**Brief**
Which lines of the listing below contain the word "absolute"? Return them.
* * *
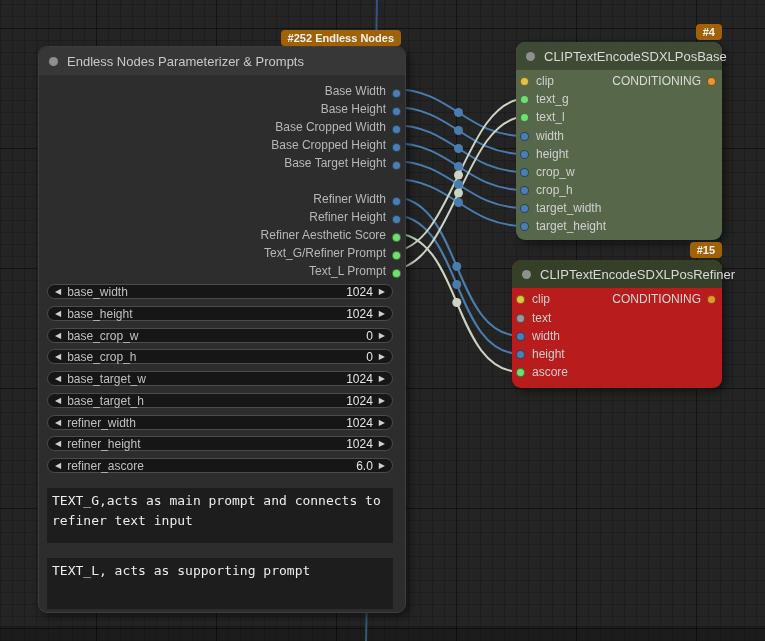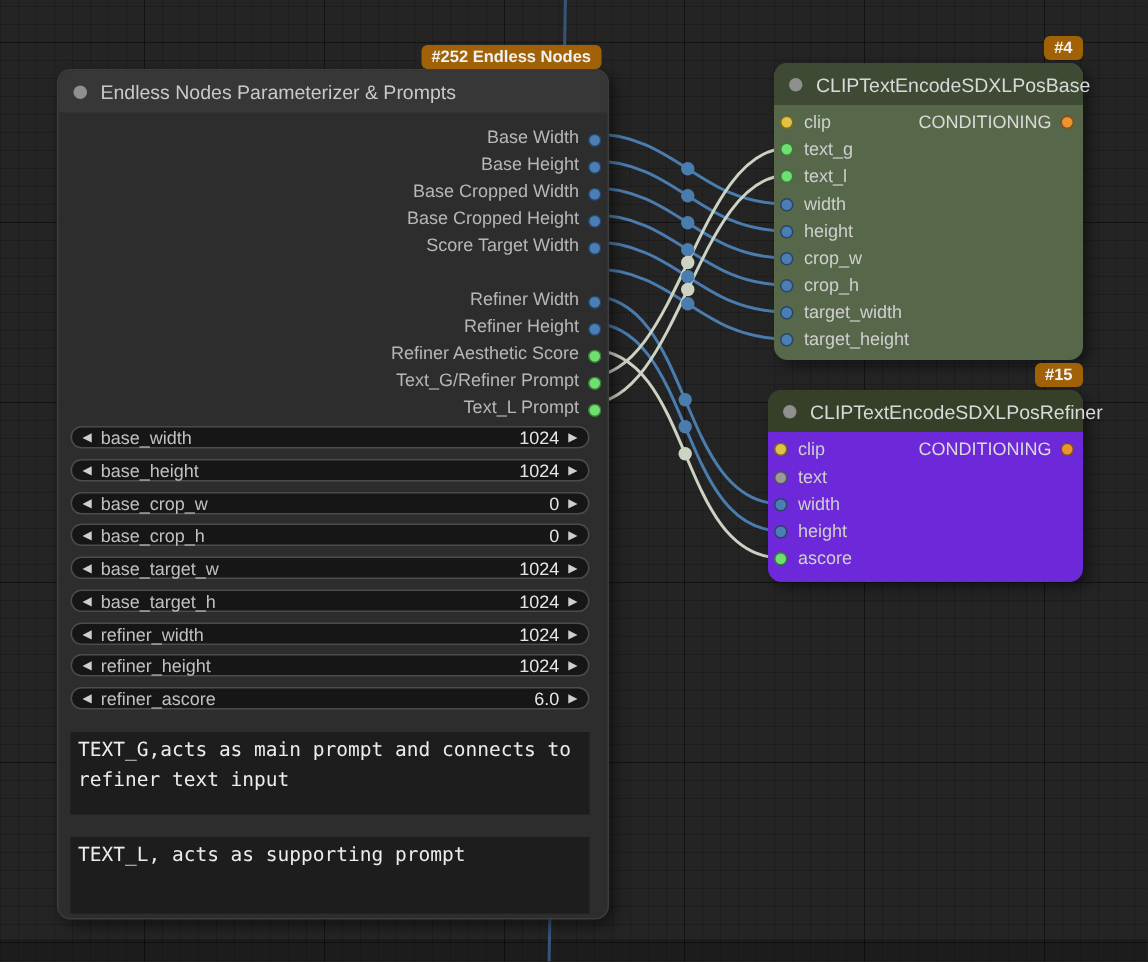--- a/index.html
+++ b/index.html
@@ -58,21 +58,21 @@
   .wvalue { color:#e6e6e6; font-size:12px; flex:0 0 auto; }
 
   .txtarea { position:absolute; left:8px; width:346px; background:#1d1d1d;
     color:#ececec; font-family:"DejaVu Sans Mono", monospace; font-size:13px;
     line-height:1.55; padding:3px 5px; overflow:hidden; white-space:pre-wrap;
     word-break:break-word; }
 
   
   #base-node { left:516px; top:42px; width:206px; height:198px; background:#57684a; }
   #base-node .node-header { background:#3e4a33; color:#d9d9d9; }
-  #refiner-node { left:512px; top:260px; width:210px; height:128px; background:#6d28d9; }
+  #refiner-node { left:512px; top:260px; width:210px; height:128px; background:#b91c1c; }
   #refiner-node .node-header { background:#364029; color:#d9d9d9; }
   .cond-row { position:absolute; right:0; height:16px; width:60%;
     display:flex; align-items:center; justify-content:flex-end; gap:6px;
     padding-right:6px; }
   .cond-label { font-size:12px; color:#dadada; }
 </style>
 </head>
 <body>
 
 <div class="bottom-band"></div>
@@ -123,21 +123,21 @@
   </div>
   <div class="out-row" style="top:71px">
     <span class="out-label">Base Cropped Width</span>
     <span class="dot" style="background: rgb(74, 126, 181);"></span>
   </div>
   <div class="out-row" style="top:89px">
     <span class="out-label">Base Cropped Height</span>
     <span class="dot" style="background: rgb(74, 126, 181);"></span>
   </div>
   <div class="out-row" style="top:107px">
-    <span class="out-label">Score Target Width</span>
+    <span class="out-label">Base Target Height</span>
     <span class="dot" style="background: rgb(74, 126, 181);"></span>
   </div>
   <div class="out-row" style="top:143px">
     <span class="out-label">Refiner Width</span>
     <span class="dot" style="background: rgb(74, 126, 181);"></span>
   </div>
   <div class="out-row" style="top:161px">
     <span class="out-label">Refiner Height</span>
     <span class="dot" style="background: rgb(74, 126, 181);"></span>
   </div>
* * *
**Response area**
   .txtarea { position:absolute; left:8px; width:346px; background:#1d1d1d;
   .cond-row { position:absolute; right:0; height:16px; width:60%;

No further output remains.